[[ Extracted records open ]]

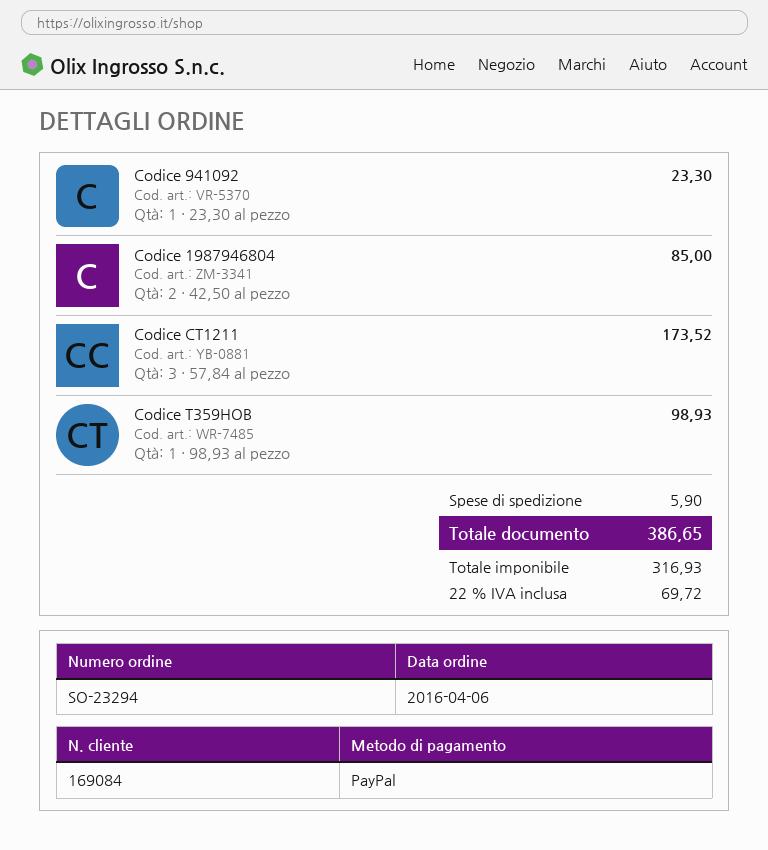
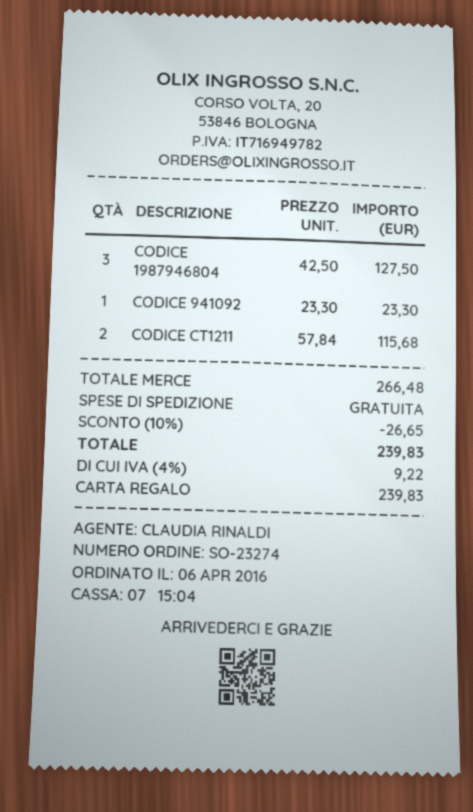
order number: SO-23294 -> SO-23274
payment method: PayPal -> gift card
Codice 1987946804: 2 x 42.50 = 85.00 -> 3 x 42.50 = 127.50
Codice CT1211: 3 x 57.84 = 173.52 -> 2 x 57.84 = 115.68
Codice T359HOB: 1 x 98.93 = 98.93 -> none
discount: none -> 10% = 26.65
shipping: 5.90 -> 0.00
tax: 22% = 69.72 -> 4% = 9.22
total: 386.65 -> 239.83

[[ Extracted records closed ]]

# Task description
Say how many lines of the listing above contain "none". Include nothing besides the number.

# Result below
2